ただ、研究室の先輩は誰もやっていない分野なので、研究テーマが本当に世界初なのか、求めるユーザーはいるのかを自分で調べて考えるように言われたんです。
――研究テーマを自分で探させるということですよね。もうすでに誰かがやっていて分かっていることなら研究する意味はないし、欲しい人がいない技術を作っても仕方ない。それを学部生の段階でちゃんとやらせる先生だったんですね。
後藤:当時はウェブサイトも検索サービスもない時代でしたから、大学の図書館に1週間くらいこもってひたすら文献調査をしました。それで、当時は一つの楽器だけが鳴っているときにそれを解析する技術はあっても、いろいろな音が同時に鳴っているドラムの演奏音を解析して、ドラムの楽譜を出力する技術を実現できれば世界初だし便利なことに気づきました。それを説明して、卒論の研究テーマにさせてもらいました。
実際に卒論の研究成果は世界初で、その後、電子情報通信学会論文誌に採択されました。
――学部のころの研究だと今とは全然違うことをやっていたという方も多いと思いますけど、後藤さんはもうそのときから方向が一貫してたんですね。今日伺ったいろんな研究に繋がっている印象がありますね。
後藤:そして1993年に大学院の修士1年生になると、村岡先生から、せっかく並列処理の研究室で最先端の並列計算機AP1000が使えるので、もっと大規模な計算で何か新しい研究テーマを考えたら?というアドバイスをもらいました。
そこで今度は、音楽のビートを見つけるビートトラッキングという研究を提案しました。卒論のようなドラム音だけが鳴っている入力ではなくて、普段耳にするポピュラー音楽みたいに沢山の音が鳴っている入力を解析する技術を実現したくて考えたテーマです。
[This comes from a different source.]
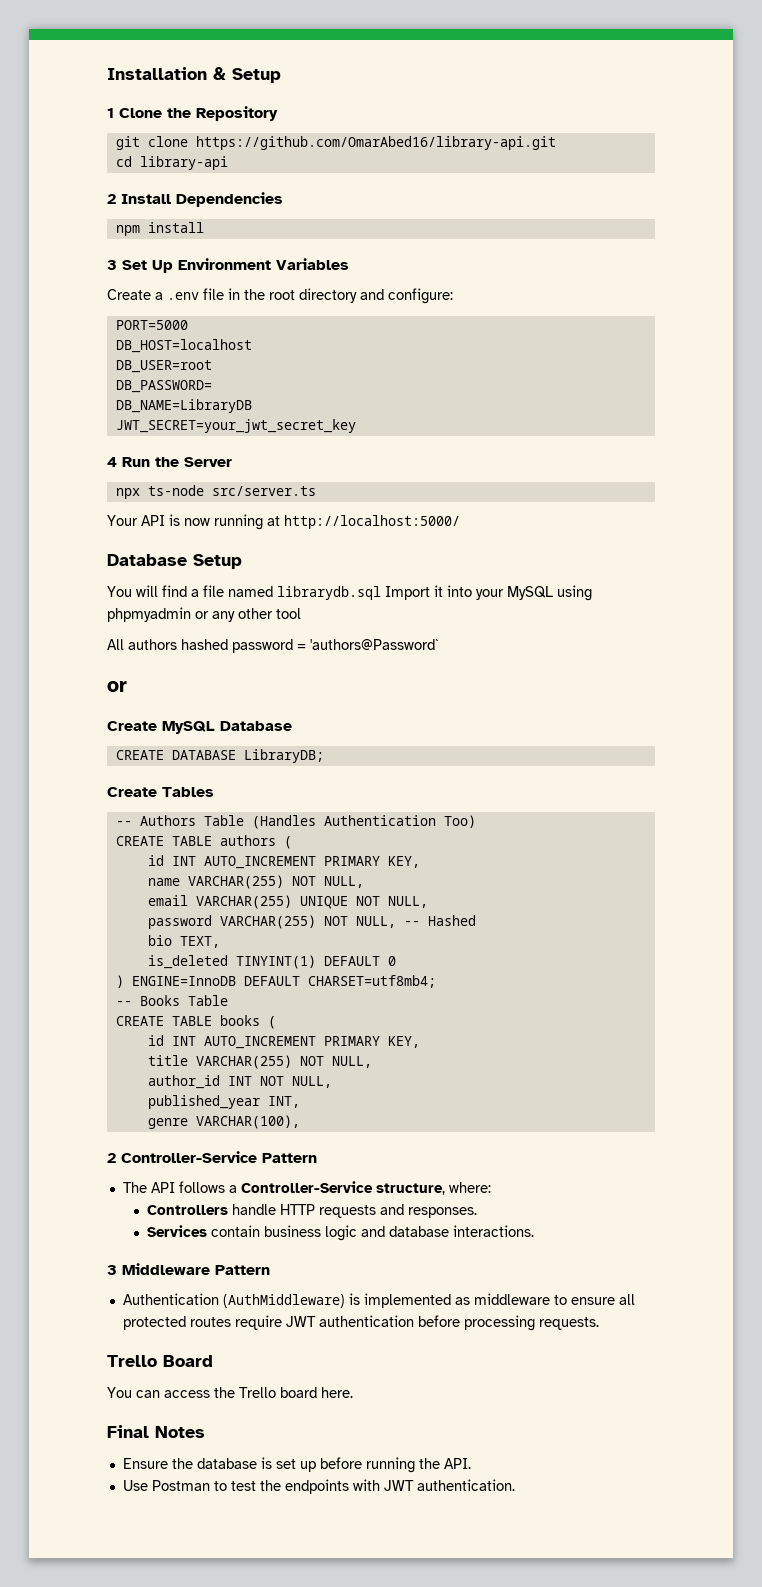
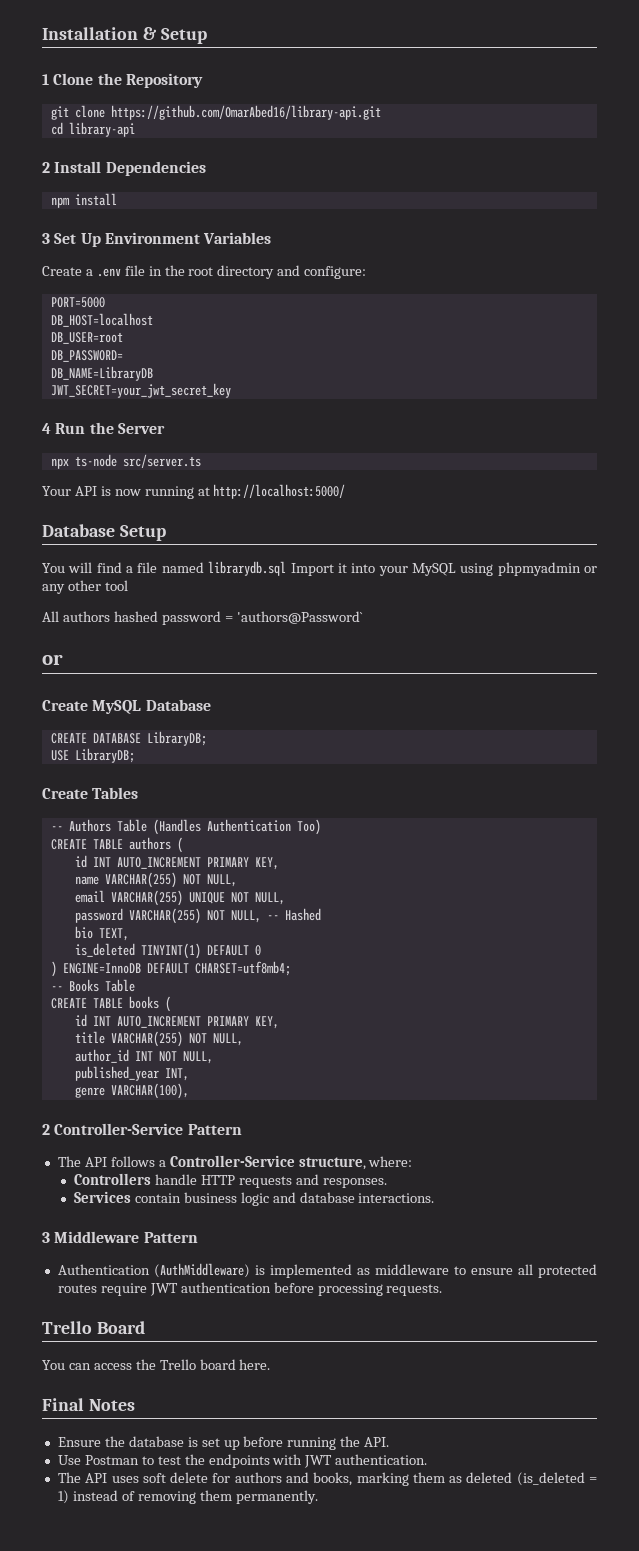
+ USE LibraryDB;
+ The API uses soft delete for authors and books, marking them as deleted (is_deleted = 1) instead of removing them permanently.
より難易度は高かったのですが、音楽のビートって人間が聴けばすぐに分かるじゃないですか。なので、ビートを見つけることならできるんじゃないかと考えたんです。当時は高速フーリエ変換ですら計算量が多くてリアルタイムに計算するのは難しい時代で、さらにさまざまな信号処理や推定処理も駆使したので、並列計算機の64個のCPUを使ってビートの解析ができて楽しかったです。
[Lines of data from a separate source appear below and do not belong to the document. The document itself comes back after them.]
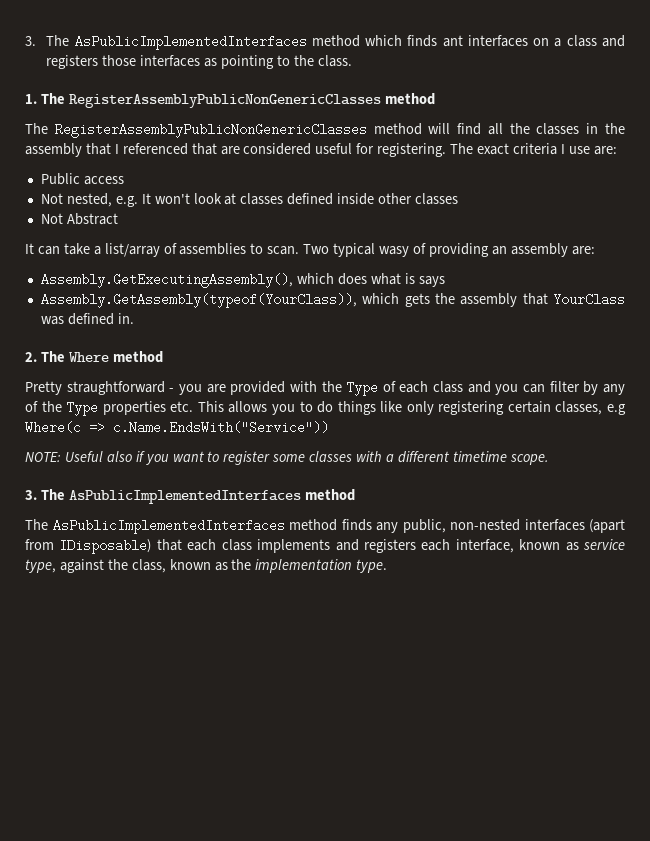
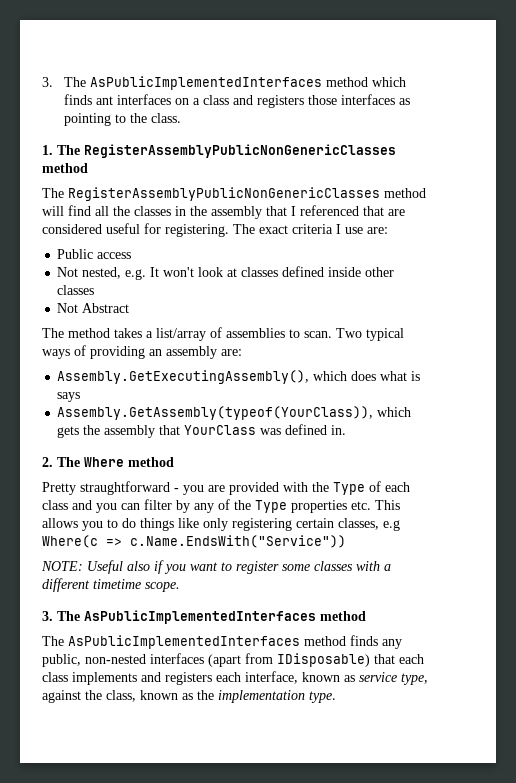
- It can take a list/array of assemblies to scan.
+ The method takes a list/array of assemblies to scan.
- Two typical wasy of providing an assembly are:
+ Two typical ways of providing an assembly are:

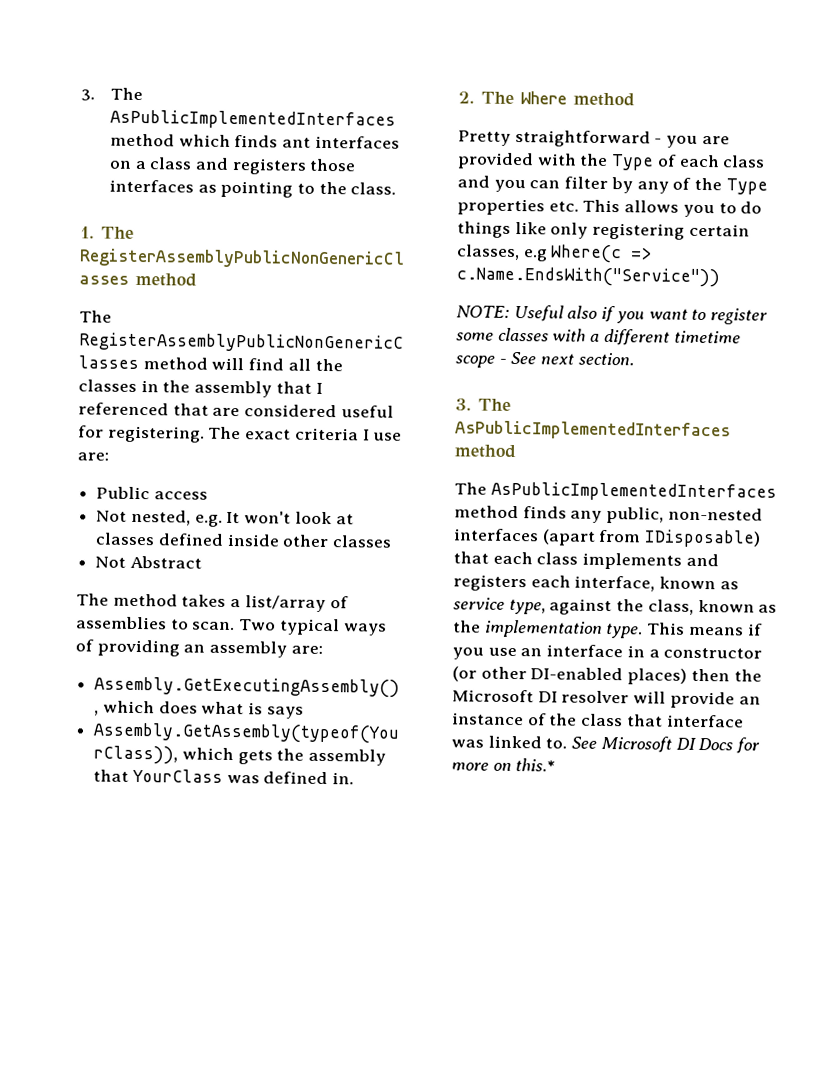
- Pretty straughtforward - you are provided with the Type of each class and you can filter by any of the Type properties etc. This allows you to do things like only registering certain classes, e.g Where(c => c.Name.EndsWith("Service"))
+ Pretty straightforward - you are provided with the Type of each class and you can filter by any of the Type properties etc. This allows you to do things like only registering certain classes, e.g Where(c => c.Name.EndsWith("Service"))
- NOTE: Useful also if you want to register some classes with a different timetime scope.
+ NOTE: Useful also if you want to register some classes with a different timetime scope - See next section.
+ This means if you use an interface in a constructor (or other DI-enabled places) then the Microsoft DI resolver will provide an instance of the class that interface was linked to. See Microsoft DI Docs for more on this.*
これが学生時代に実現したシステムのデモビデオですが、音楽に合わせてイチ、ニ、サン、シと、4分音符のビートを自動検出できています。さらに博士課程では、小節の先頭がどこかということも検出できるように拡張しました。
沢山の音が混ざっているポピュラー音楽の音響信号に対して、こういった情報が取り出せるというのは世界初でした。
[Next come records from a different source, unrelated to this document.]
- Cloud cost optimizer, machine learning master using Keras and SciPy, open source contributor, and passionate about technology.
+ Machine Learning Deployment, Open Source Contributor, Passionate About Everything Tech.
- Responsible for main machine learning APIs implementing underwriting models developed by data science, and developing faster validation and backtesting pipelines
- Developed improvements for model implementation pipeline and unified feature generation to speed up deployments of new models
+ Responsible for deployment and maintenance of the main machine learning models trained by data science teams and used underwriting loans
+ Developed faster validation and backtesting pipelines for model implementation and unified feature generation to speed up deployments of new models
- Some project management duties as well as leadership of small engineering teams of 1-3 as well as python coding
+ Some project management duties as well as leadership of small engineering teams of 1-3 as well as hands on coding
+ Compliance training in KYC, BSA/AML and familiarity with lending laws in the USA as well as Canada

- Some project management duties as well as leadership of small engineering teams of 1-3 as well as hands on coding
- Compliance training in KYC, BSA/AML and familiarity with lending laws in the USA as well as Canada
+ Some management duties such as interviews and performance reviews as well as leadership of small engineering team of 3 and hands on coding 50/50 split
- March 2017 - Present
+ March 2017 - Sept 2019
――さきほどのSongleでも、ビート構造を取り出す技術が入っていましたけど、こんな初期の研究からビートを見つけるという事に目を付けていたんですね。
後藤:そうですね。今Songleで使っているビート推定は深層学習を利用した全然別の技術ですが、その後の音楽理解技術に発展する研究として、学生時代にビートに着目できたというのはとても幸運でした。あとからそれが研究分野の重要標準問題になったとき、先駆的な研究として沢山引用してもらえましたし。
こうして音楽からビートが取り出せるようになると、さきほども紹介したみたいに、いろんなことができるようになるわけです。ただ1990年代には、そもそもそういう技術の存在は知られていないし、その技術が何の役立つのかをわかってもらえないことがありました。なので、このビートトラッキングという技術がどういう風に役立つのかを、自分自身で応用例も実装して示そうと考えたんです。信号処理も楽しかったけど、CGのOpenGLプログラミングも大好きだったので、ちょうど一石二鳥でした。
そうして、音楽のビートに合わせて踊るCGダンサーを表示するシステムを作りました。1994年から開発して、その後もブラッシュアップしてこれは1998年に録画したデモビデオです。CGダンサーの頭上に最初「?」が浮かんでいますが、ビートと小節の先頭が見つかると自動で踊り出します。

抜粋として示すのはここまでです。